SALISBURY -- After veterans come home from deployment, experts say readjusting can be a challenge. From finding jobs to building relationships, veterans and experts say the key is finding help and researching the available services. One new service through North Carolina is aimed at helping couples cope.

A couples retreat through the Salisbury VA Medical Center aimed at helping veterans and their significant others is a step that will help an issue among military families.

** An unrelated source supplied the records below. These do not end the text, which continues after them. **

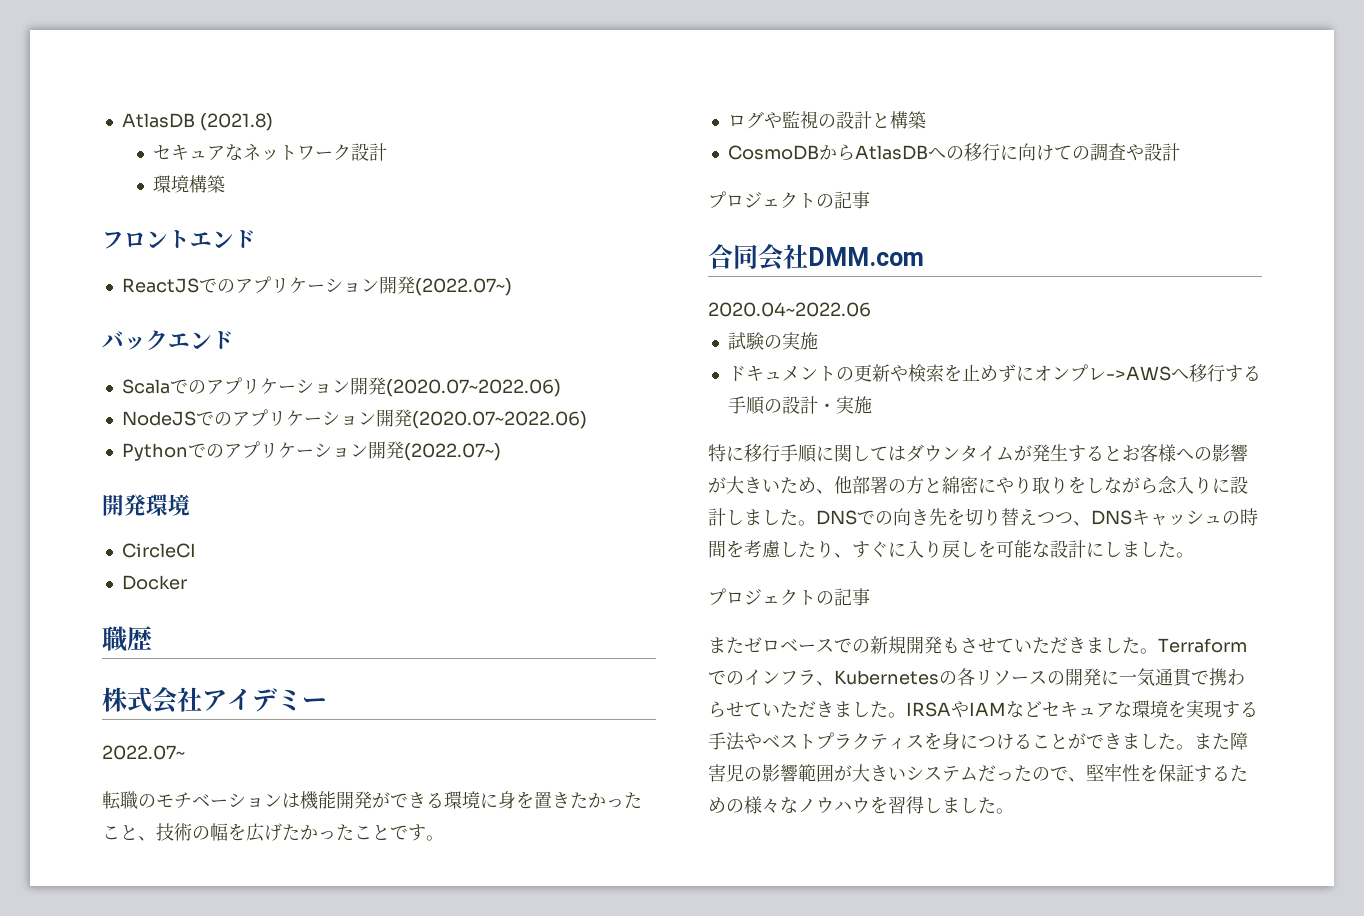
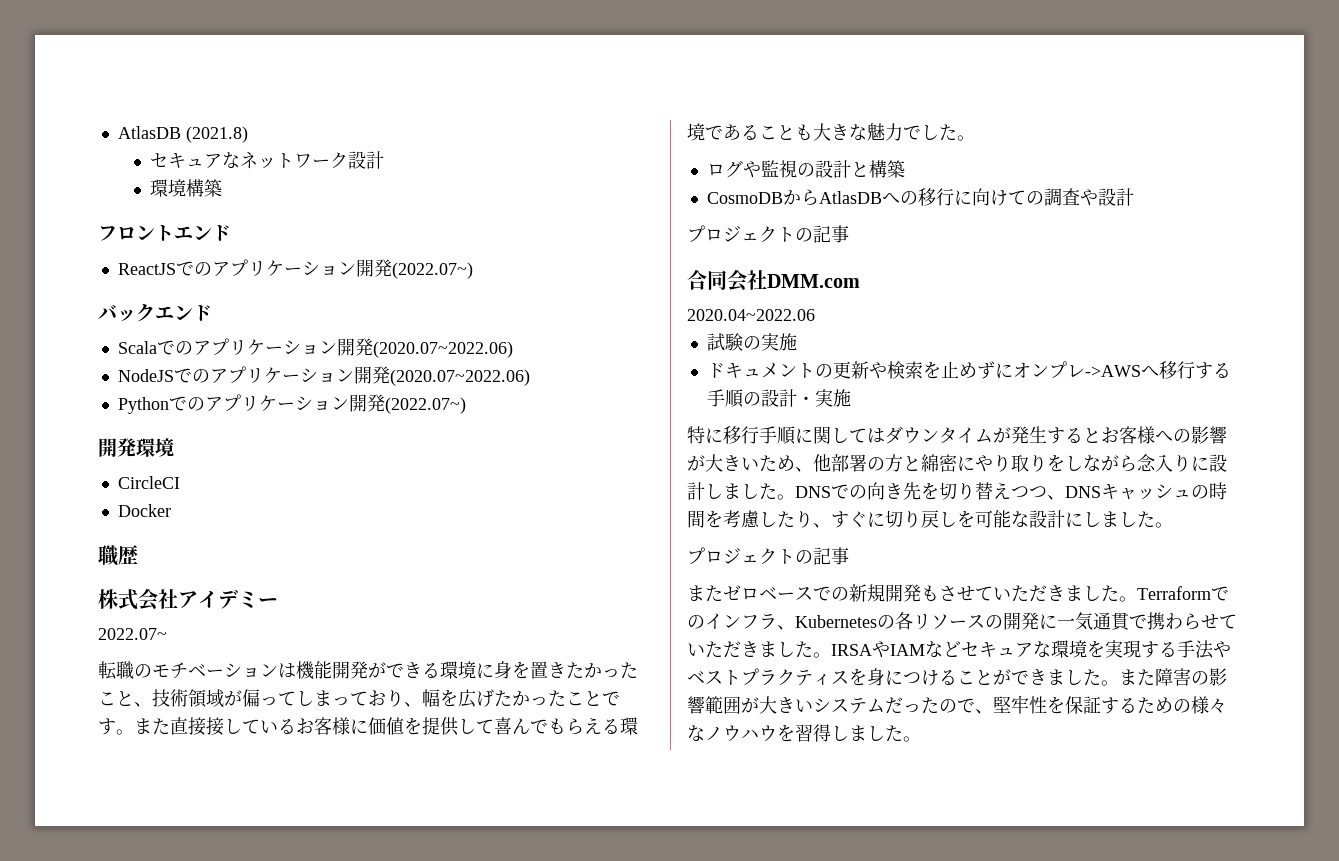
[192,826,210,840] の -> [188,689,422,708] 領域が偏ってしまっており、
(444, 838) none -> [134,717,638,736] [687,123,975,141] また直接接しているお客様に価値を提供して喜んでもらえる環境であることも大きな魅力でした。
[906,540,924,558] 入 -> [885,510,903,528] 切
[726,764,744,782] 児 -> (1191, 677) none

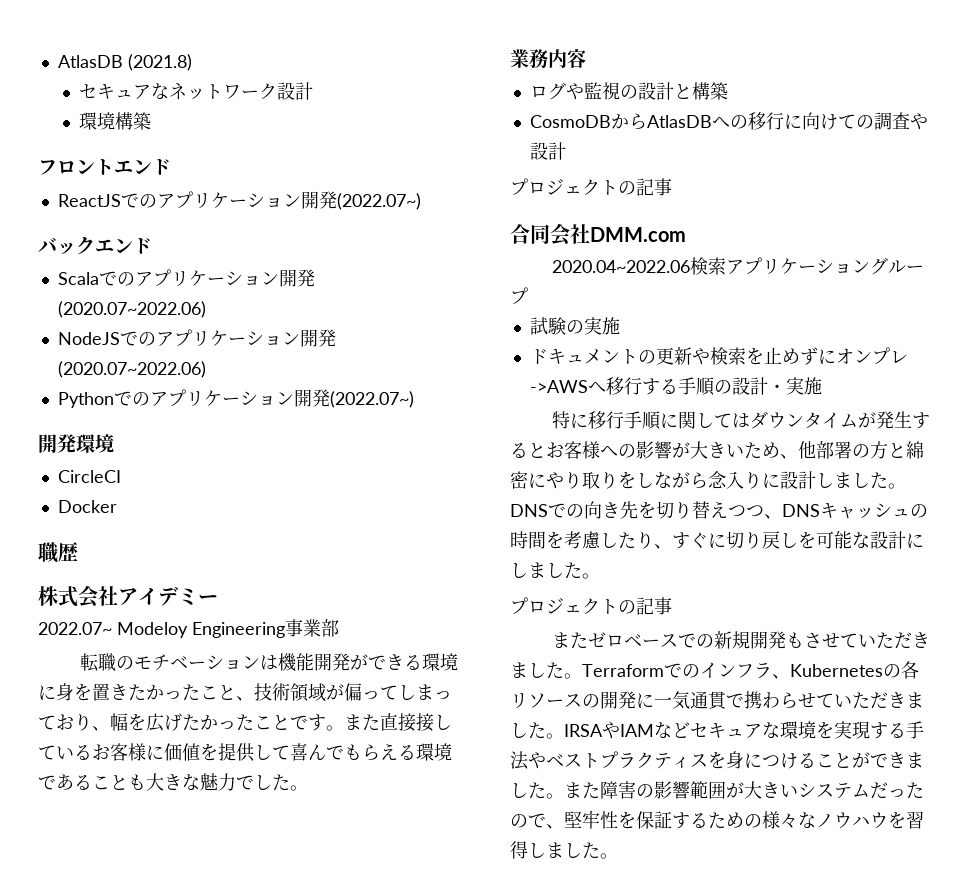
(167, 634) none -> [117,619,339,638] Modeloy Engineering事業部
(975, 138) none -> [510,49,586,68] // 業務内容
(815, 315) none -> [690,257,925,275] [510,287,528,305] 検索アプリケーショングループ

"We do see issues everyday that affect veterans' lives and their significant others,” said Ryan Wagers, a chaplain at the Salisbury VA Medical Center.

Wagers says the retreat will work in a group setting and include coping exercises for others in similar situations.

"Come back and there is that communication breakdown that exists,” said Wagers.

It's a theme veterans echoed at a veterans’ health conference Tuesday at UNC-Charlotte.

"When I came back from storm, he knew exactly, I had two small daughters, he knew exactly the time to leave mom alone, mom needs to be resting,” said Retired Maj. Gen. Marianne Mathewson-Chapman.

"Everybody is happy to see you home; however, they've done without you for six, eight, ten months. Adjustment goes both ways,” said Retired Sgt. 1st Class Jerry Dahlberg.

Dahlberg also added that finding jobs despite a college education is another issue.

"In three years as an undergraduate I didn't receive a single call back,” said Dahlberg.

But Dahlberg, now a Ph.D candidate at UNCC turned it around to help other veterans. Through the Department of the Navy, he recruits veterans to pursue a STEM education at UNCC. It’s a grant UNCC uses that doesn’t stop at schoolwork.

"Program follows on to assist with finding employment post graduation,” said Dahlberg.

It’s a program similar to the Warriors 2 Soulmates retreat which will help veterans and their families succeed after the military.